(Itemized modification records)
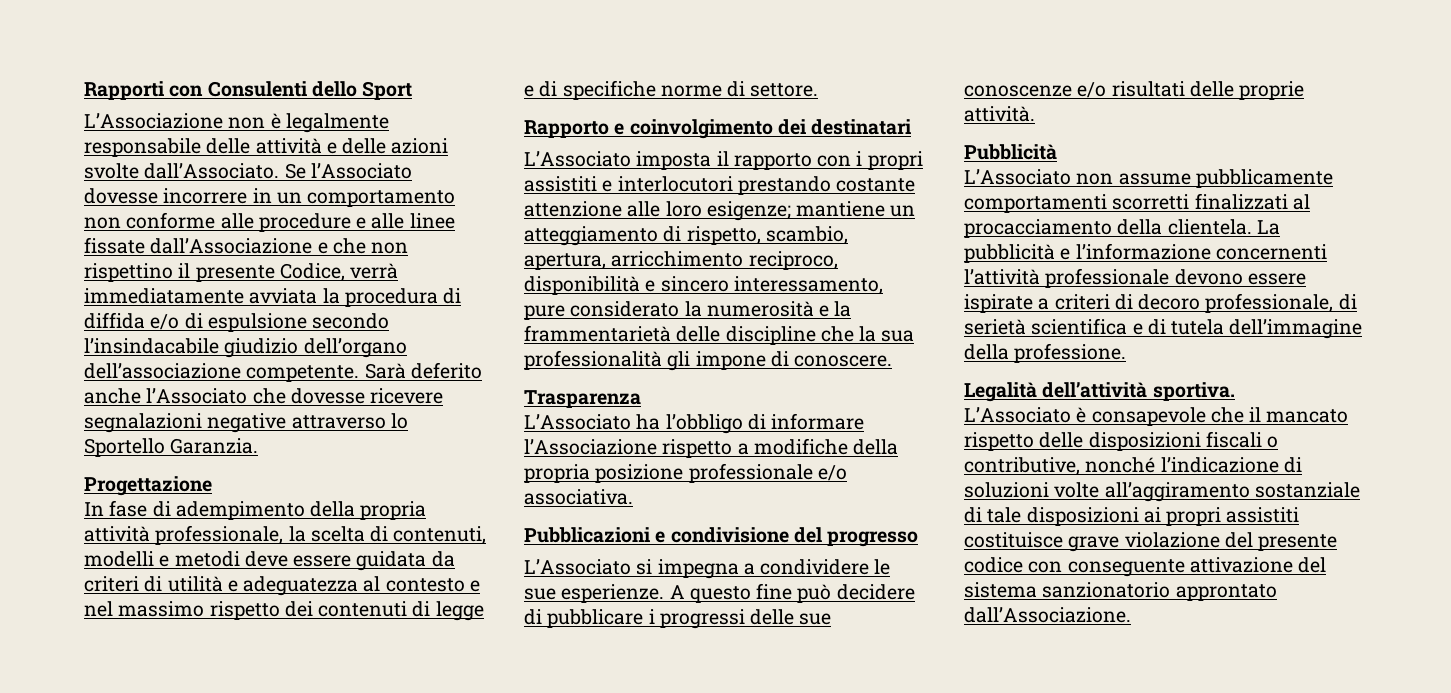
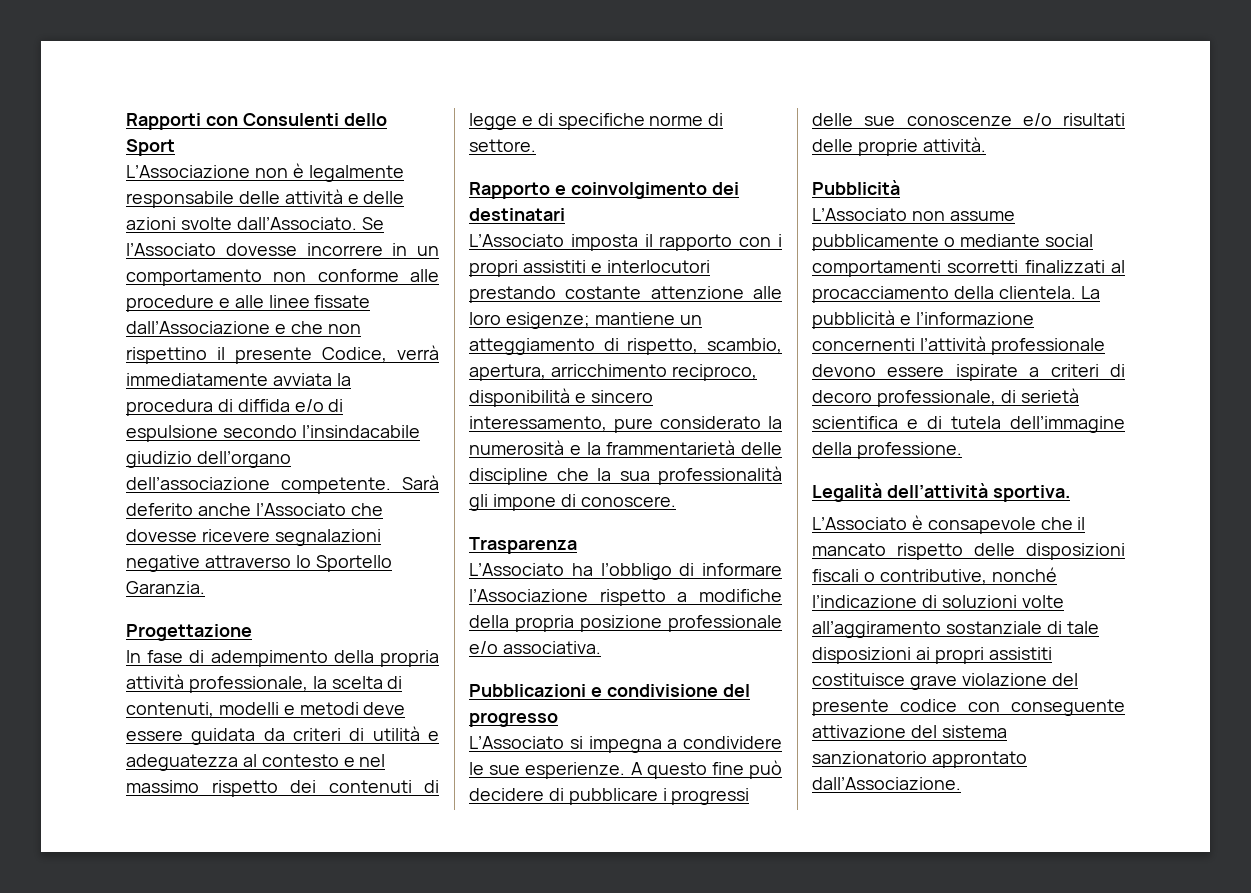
- L’Associato non assume pubblicamente comportamenti scorretti finalizzati al procacciamento della clientela.
+ L’Associato non assume pubblicamente o mediante social comportamenti scorretti finalizzati al procacciamento della clientela.

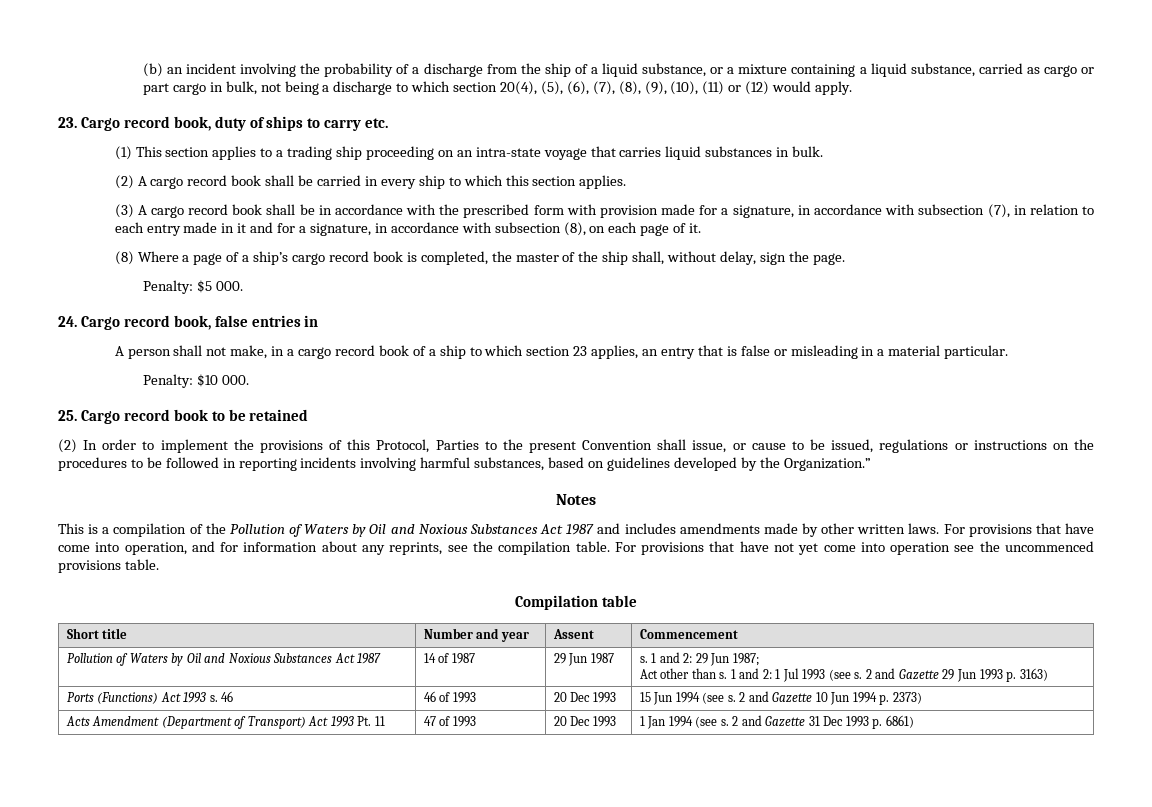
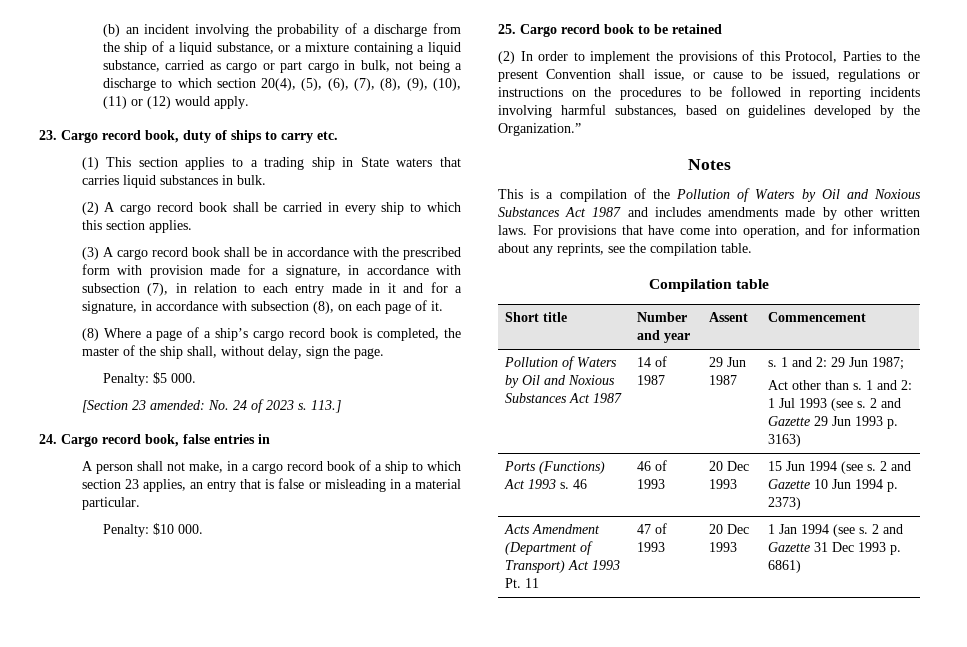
- (1) This section applies to a trading ship proceeding on an intra-state voyage that carries liquid substances in bulk.
+ (1) This section applies to a trading ship in State waters that carries liquid substances in bulk.
+ [Section 23 amended: No. 24 of 2023 s. 113.]
- For provisions that have not yet come into operation see the uncommenced provisions table.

■ **PROBLEM DESCRIPTION**:
Check each line above for the string "pubblicamente" and return those that contain it.

■ **RESULT FOR THIS TASK**:
- L’Associato non assume pubblicamente comportamenti scorretti finalizzati al procacciamento della clientela.
+ L’Associato non assume pubblicamente o mediante social comportamenti scorretti finalizzati al procacciamento della clientela.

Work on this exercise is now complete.